- **Task to carry out**
Would you please output, word for word, the span of the listing below that opens on the line containing "[820,449,864,461] ranges ->" and closes on the line containing "[397,469,432,481] excel ->"? Include both ends and nothing more.

- **Exercise data**
--- --- ---

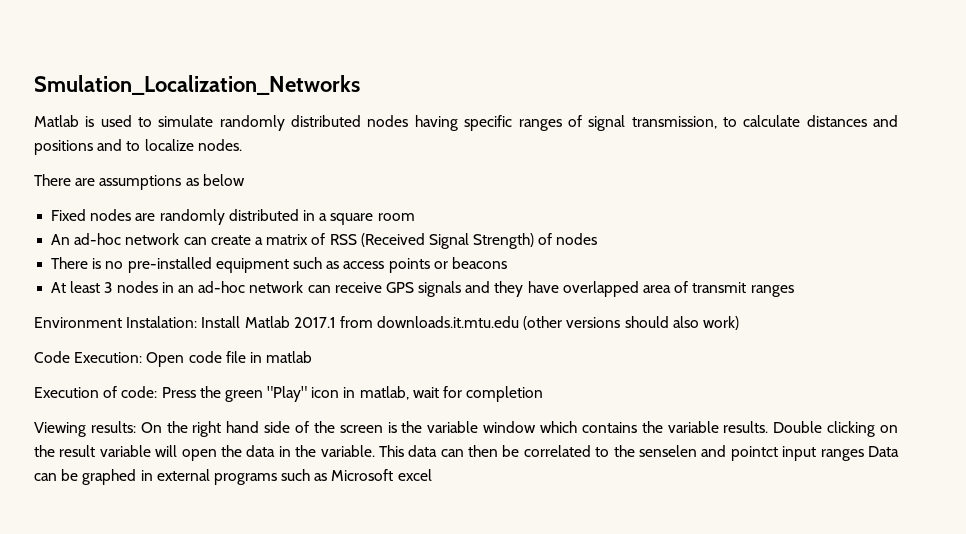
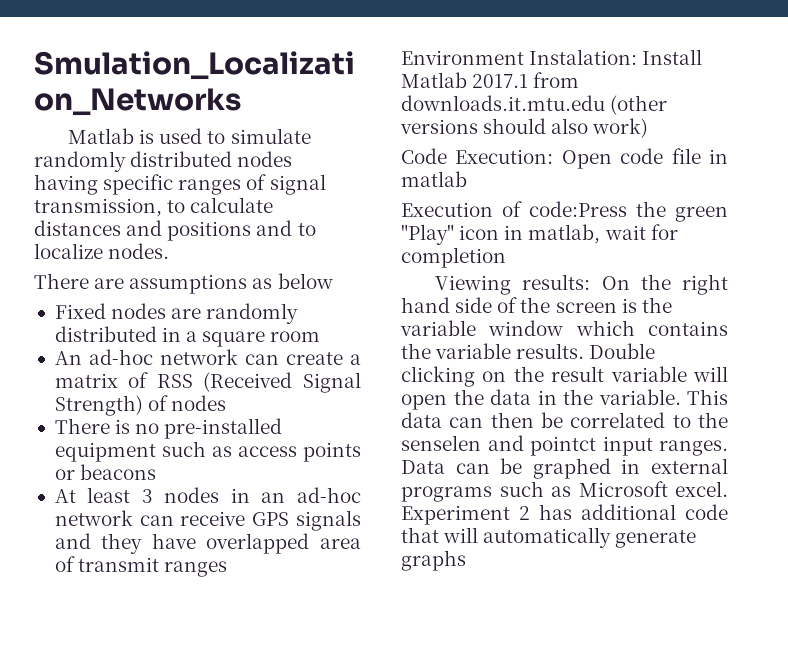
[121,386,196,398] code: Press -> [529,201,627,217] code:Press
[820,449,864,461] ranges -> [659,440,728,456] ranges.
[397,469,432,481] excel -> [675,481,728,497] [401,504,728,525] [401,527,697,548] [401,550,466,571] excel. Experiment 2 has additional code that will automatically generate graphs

--- --- ---

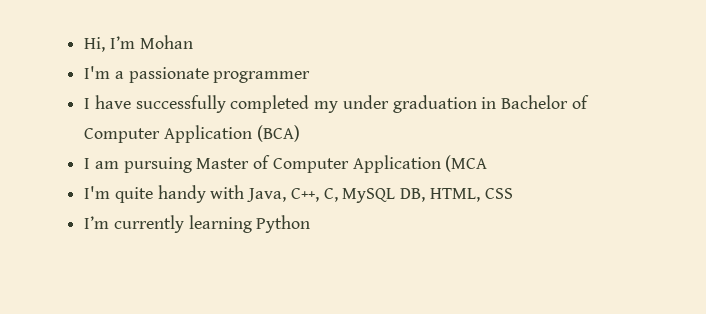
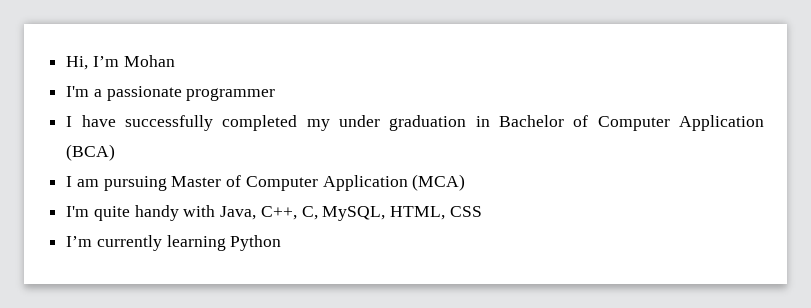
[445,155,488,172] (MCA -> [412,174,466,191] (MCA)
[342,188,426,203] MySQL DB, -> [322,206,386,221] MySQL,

--- --- ---

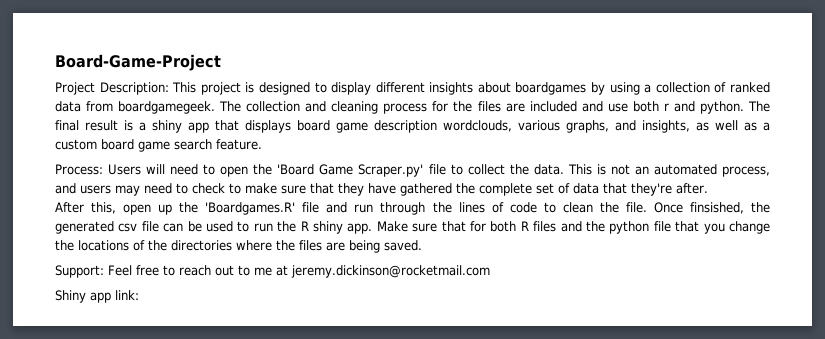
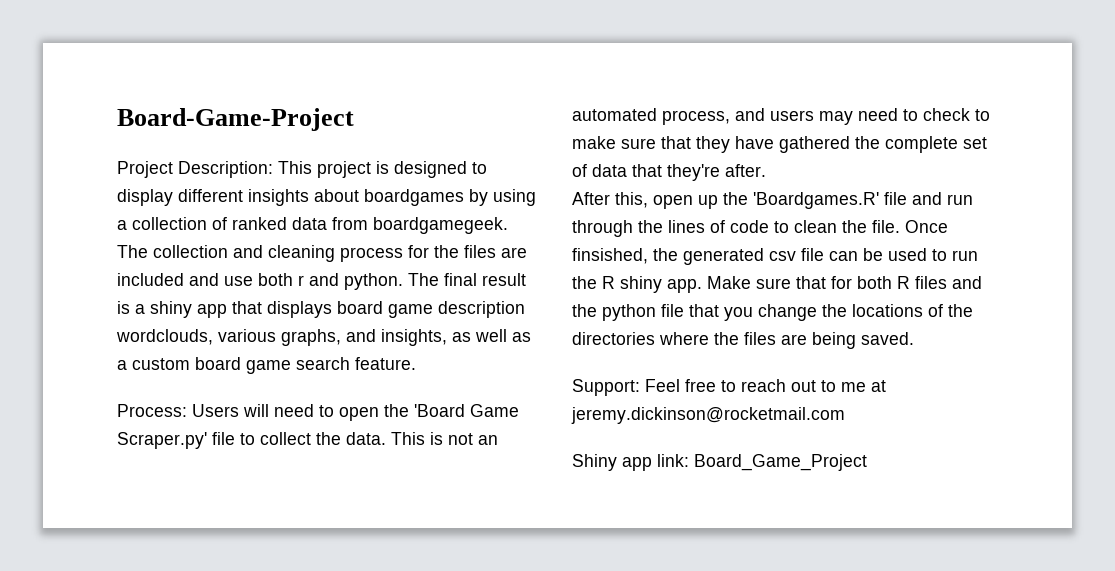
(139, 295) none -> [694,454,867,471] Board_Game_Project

--- --- ---

- **Response**
[820,449,864,461] ranges -> [659,440,728,456] ranges.
[397,469,432,481] excel -> [675,481,728,497] [401,504,728,525] [401,527,697,548] [401,550,466,571] excel. Experiment 2 has additional code that will automatically generate graphs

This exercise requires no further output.